THE DATA
-*-

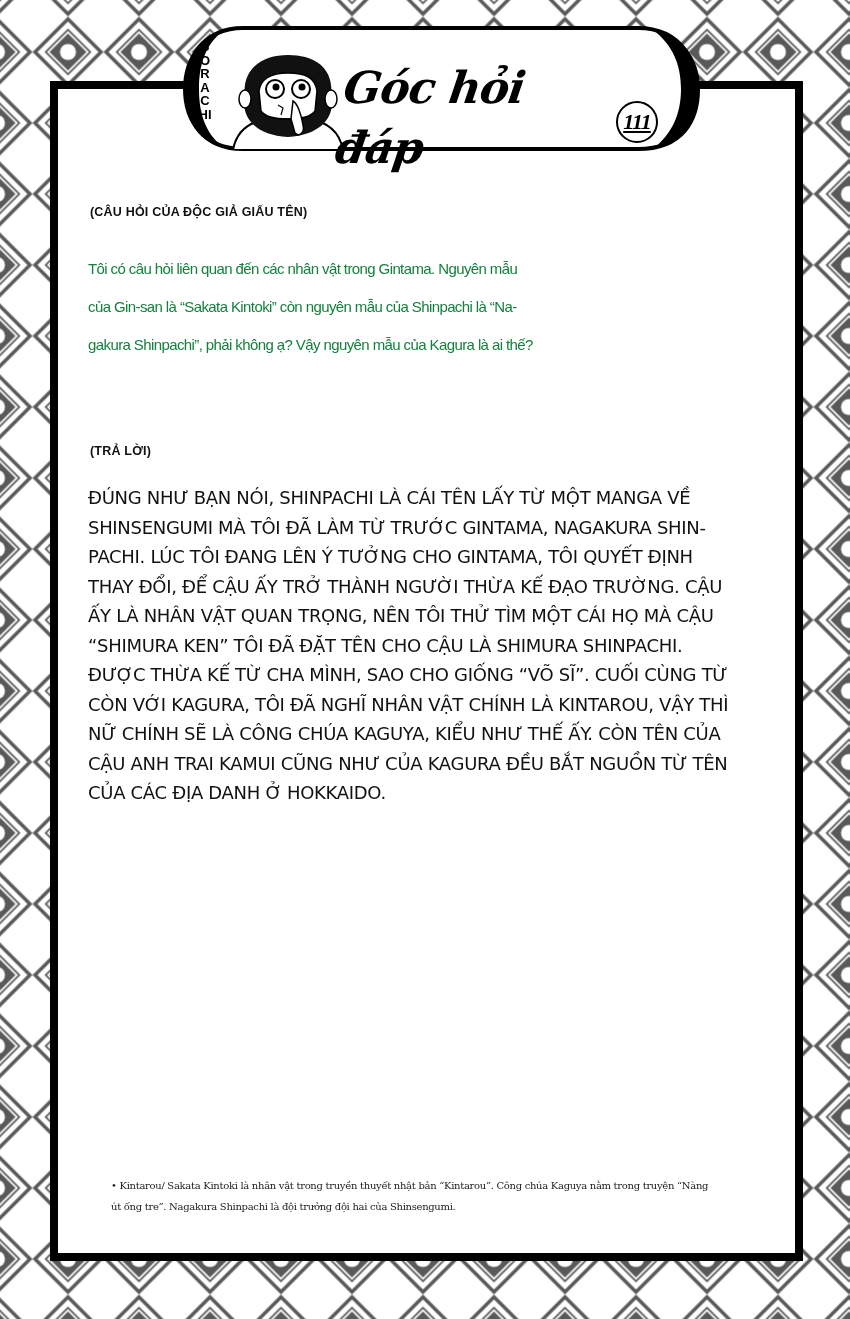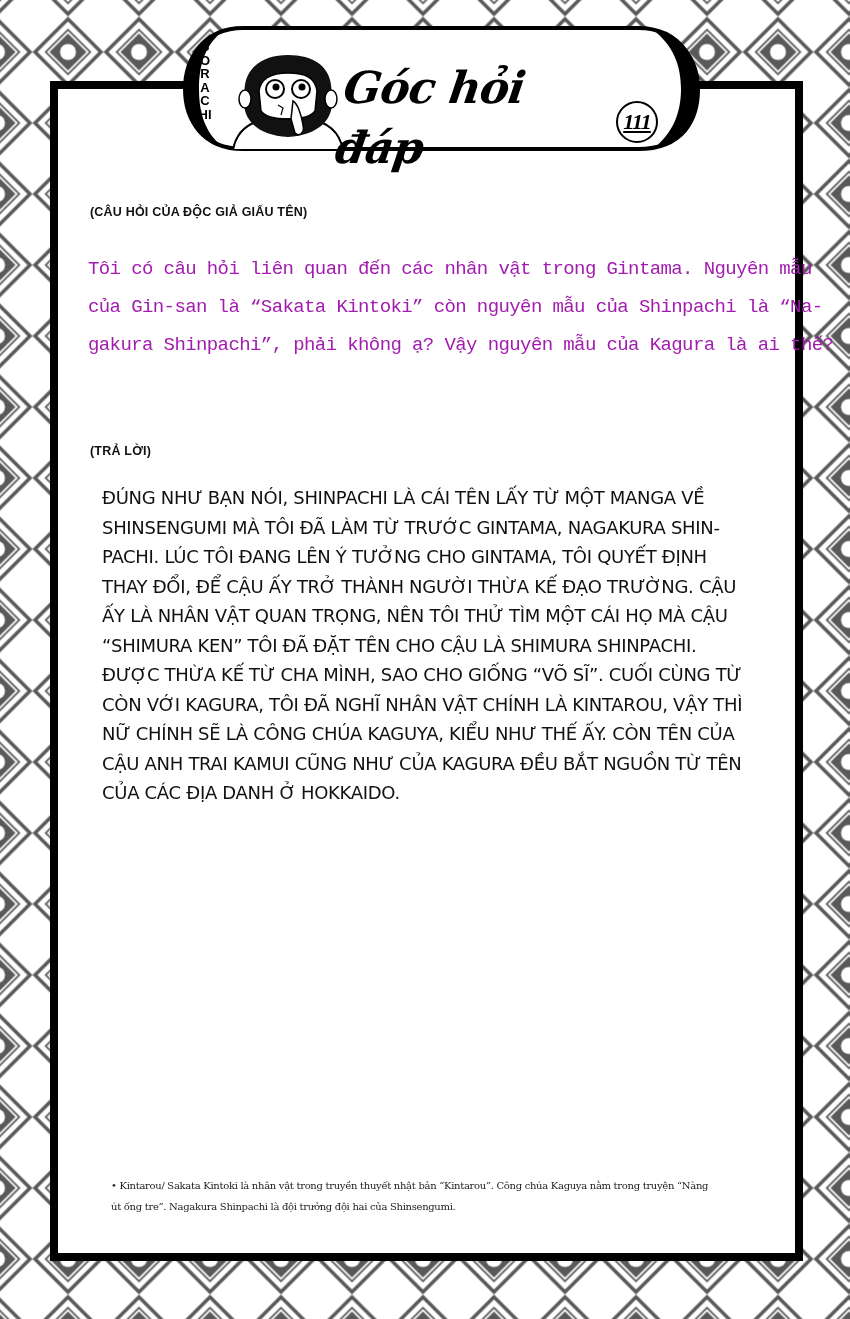--- a/index.html
+++ b/index.html
@@ -44,8 +44,8 @@
     }
     .q-text {
       position: absolute; left: 88px; top: 250px; width: 690px;
-      font-family: Liberation Mono, monospace; font-size: 19px; line-height: 38px;
-      color: #a21caf; letter-spacing: -0.6px;
+      font-family: Liberation Sans, sans-serif; font-size: 15px; line-height: 38px;
+      color: #15803d; letter-spacing: -0.6px;
     }
     .a-text {
       position: absolute; left: 102px; top: 483px; width: 700px;

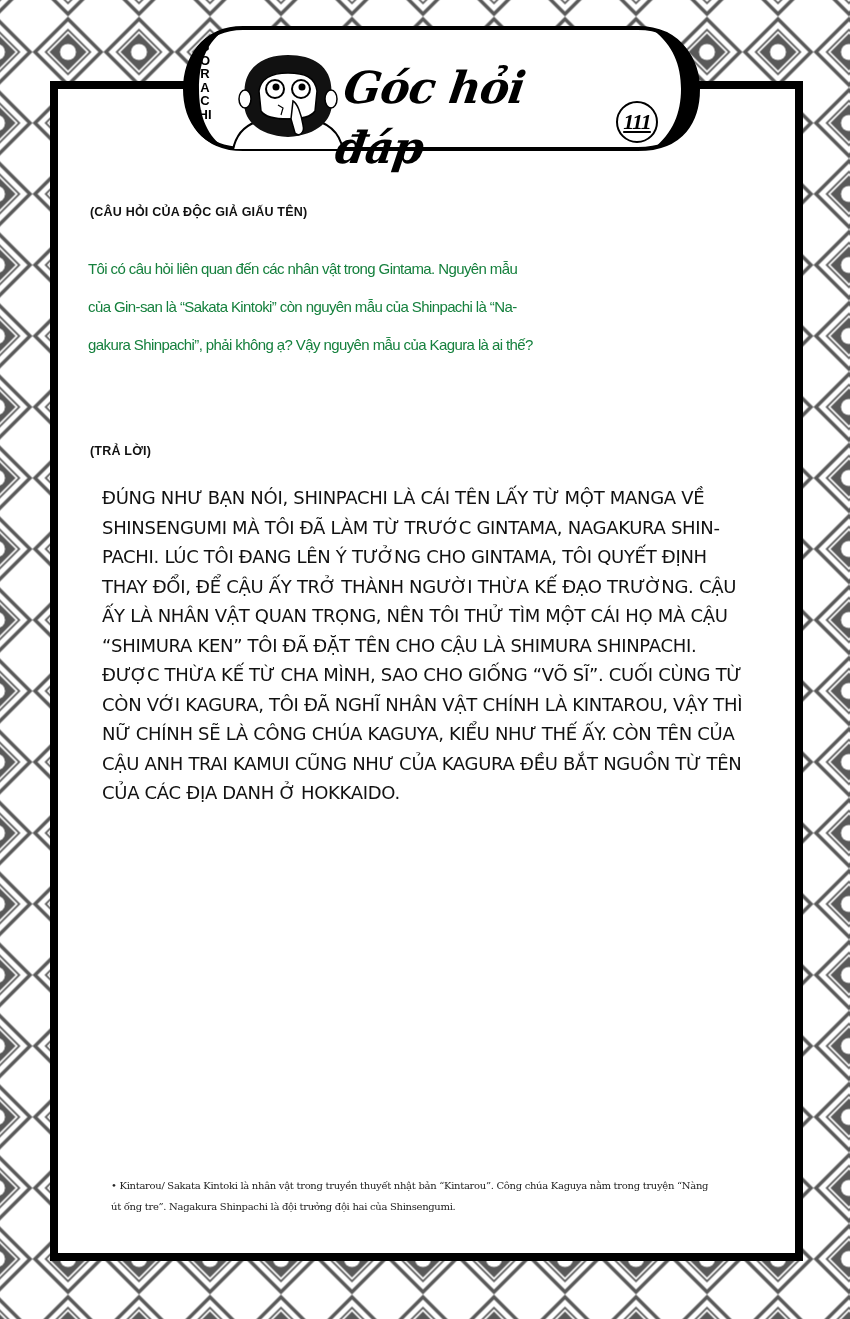--- a/index.html
+++ b/index.html
@@ -48,7 +48,7 @@
       color: #15803d; letter-spacing: -0.6px;
     }
     .a-text {
-      position: absolute; left: 102px; top: 483px; width: 700px;
+      position: absolute; left: 88px; top: 483px; width: 700px;
       font-family: "DejaVu Sans", sans-serif; font-size: 18px; line-height: 29.5px;
       color: #111; text-transform: uppercase; letter-spacing: -0.3px;
     }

-*-

WHAT YOU ARE ASKED TO DO
Write out every entry above exactly, minus the pictures.

SOLUTION
--- a/index.html
+++ b/index.html
@@ -44,8 +44,8 @@
     }
     .q-text {
       position: absolute; left: 88px; top: 250px; width: 690px;
-      font-family: Liberation Mono, monospace; font-size: 19px; line-height: 38px;
-      color: #a21caf; letter-spacing: -0.6px;
+      font-family: Liberation Sans, sans-serif; font-size: 15px; line-height: 38px;
+      color: #15803d; letter-spacing: -0.6px;
     }
     .a-text {
       position: absolute; left: 102px; top: 483px; width: 700px;

--- a/index.html
+++ b/index.html
@@ -48,7 +48,7 @@
       color: #15803d; letter-spacing: -0.6px;
     }
     .a-text {
-      position: absolute; left: 102px; top: 483px; width: 700px;
+      position: absolute; left: 88px; top: 483px; width: 700px;
       font-family: "DejaVu Sans", sans-serif; font-size: 18px; line-height: 29.5px;
       color: #111; text-transform: uppercase; letter-spacing: -0.3px;
     }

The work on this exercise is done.